**The task**
What you output should match the data below exactly.

(Change detection outputs)
^^^^^^^^

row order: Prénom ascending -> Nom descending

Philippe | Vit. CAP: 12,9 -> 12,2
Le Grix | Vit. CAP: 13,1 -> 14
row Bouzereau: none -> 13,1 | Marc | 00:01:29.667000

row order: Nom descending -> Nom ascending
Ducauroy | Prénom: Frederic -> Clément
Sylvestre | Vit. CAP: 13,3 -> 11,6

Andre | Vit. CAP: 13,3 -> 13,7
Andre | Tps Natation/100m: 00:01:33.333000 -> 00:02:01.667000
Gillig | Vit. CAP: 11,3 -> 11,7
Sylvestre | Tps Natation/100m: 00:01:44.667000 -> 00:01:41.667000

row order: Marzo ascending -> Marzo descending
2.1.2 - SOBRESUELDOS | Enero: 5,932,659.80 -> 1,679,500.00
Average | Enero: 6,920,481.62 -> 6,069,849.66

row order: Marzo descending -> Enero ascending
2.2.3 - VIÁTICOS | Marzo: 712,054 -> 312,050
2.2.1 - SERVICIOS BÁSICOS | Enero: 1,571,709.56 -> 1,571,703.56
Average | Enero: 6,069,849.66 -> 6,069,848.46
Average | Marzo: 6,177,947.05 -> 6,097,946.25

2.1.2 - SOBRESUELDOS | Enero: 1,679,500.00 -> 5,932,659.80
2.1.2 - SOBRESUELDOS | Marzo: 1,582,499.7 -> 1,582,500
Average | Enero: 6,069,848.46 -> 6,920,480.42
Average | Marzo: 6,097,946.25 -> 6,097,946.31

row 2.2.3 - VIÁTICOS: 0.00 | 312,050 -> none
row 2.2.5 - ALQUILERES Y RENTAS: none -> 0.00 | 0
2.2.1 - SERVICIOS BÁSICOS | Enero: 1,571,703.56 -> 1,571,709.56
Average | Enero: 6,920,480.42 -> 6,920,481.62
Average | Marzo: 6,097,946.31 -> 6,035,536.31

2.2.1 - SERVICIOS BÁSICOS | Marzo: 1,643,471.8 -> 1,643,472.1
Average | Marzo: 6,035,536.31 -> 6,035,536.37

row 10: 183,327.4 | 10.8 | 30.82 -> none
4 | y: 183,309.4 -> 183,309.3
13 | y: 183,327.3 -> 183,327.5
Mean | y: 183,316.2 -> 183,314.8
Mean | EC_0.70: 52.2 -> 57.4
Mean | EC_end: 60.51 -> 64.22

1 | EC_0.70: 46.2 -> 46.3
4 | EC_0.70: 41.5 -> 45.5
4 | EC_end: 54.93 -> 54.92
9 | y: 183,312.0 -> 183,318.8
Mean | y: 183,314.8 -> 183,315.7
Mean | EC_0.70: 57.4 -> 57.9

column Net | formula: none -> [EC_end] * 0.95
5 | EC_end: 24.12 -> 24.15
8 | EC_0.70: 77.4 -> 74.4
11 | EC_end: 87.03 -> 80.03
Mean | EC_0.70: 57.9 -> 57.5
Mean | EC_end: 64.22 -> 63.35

^^^^^^^^

**Written response**
row order: Prénom ascending -> Nom descending

Philippe | Vit. CAP: 12,9 -> 12,2
Le Grix | Vit. CAP: 13,1 -> 14
row Bouzereau: none -> 13,1 | Marc | 00:01:29.667000

row order: Nom descending -> Nom ascending
Ducauroy | Prénom: Frederic -> Clément
Sylvestre | Vit. CAP: 13,3 -> 11,6

Andre | Vit. CAP: 13,3 -> 13,7
Andre | Tps Natation/100m: 00:01:33.333000 -> 00:02:01.667000
Gillig | Vit. CAP: 11,3 -> 11,7
Sylvestre | Tps Natation/100m: 00:01:44.667000 -> 00:01:41.667000

row order: Marzo ascending -> Marzo descending
2.1.2 - SOBRESUELDOS | Enero: 5,932,659.80 -> 1,679,500.00
Average | Enero: 6,920,481.62 -> 6,069,849.66

row order: Marzo descending -> Enero ascending
2.2.3 - VIÁTICOS | Marzo: 712,054 -> 312,050
2.2.1 - SERVICIOS BÁSICOS | Enero: 1,571,709.56 -> 1,571,703.56
Average | Enero: 6,069,849.66 -> 6,069,848.46
Average | Marzo: 6,177,947.05 -> 6,097,946.25

2.1.2 - SOBRESUELDOS | Enero: 1,679,500.00 -> 5,932,659.80
2.1.2 - SOBRESUELDOS | Marzo: 1,582,499.7 -> 1,582,500
Average | Enero: 6,069,848.46 -> 6,920,480.42
Average | Marzo: 6,097,946.25 -> 6,097,946.31

row 2.2.3 - VIÁTICOS: 0.00 | 312,050 -> none
row 2.2.5 - ALQUILERES Y RENTAS: none -> 0.00 | 0
2.2.1 - SERVICIOS BÁSICOS | Enero: 1,571,703.56 -> 1,571,709.56
Average | Enero: 6,920,480.42 -> 6,920,481.62
Average | Marzo: 6,097,946.31 -> 6,035,536.31

2.2.1 - SERVICIOS BÁSICOS | Marzo: 1,643,471.8 -> 1,643,472.1
Average | Marzo: 6,035,536.31 -> 6,035,536.37

row 10: 183,327.4 | 10.8 | 30.82 -> none
4 | y: 183,309.4 -> 183,309.3
13 | y: 183,327.3 -> 183,327.5
Mean | y: 183,316.2 -> 183,314.8
Mean | EC_0.70: 52.2 -> 57.4
Mean | EC_end: 60.51 -> 64.22

1 | EC_0.70: 46.2 -> 46.3
4 | EC_0.70: 41.5 -> 45.5
4 | EC_end: 54.93 -> 54.92
9 | y: 183,312.0 -> 183,318.8
Mean | y: 183,314.8 -> 183,315.7
Mean | EC_0.70: 57.4 -> 57.9

column Net | formula: none -> [EC_end] * 0.95
5 | EC_end: 24.12 -> 24.15
8 | EC_0.70: 77.4 -> 74.4
11 | EC_end: 87.03 -> 80.03
Mean | EC_0.70: 57.9 -> 57.5
Mean | EC_end: 64.22 -> 63.35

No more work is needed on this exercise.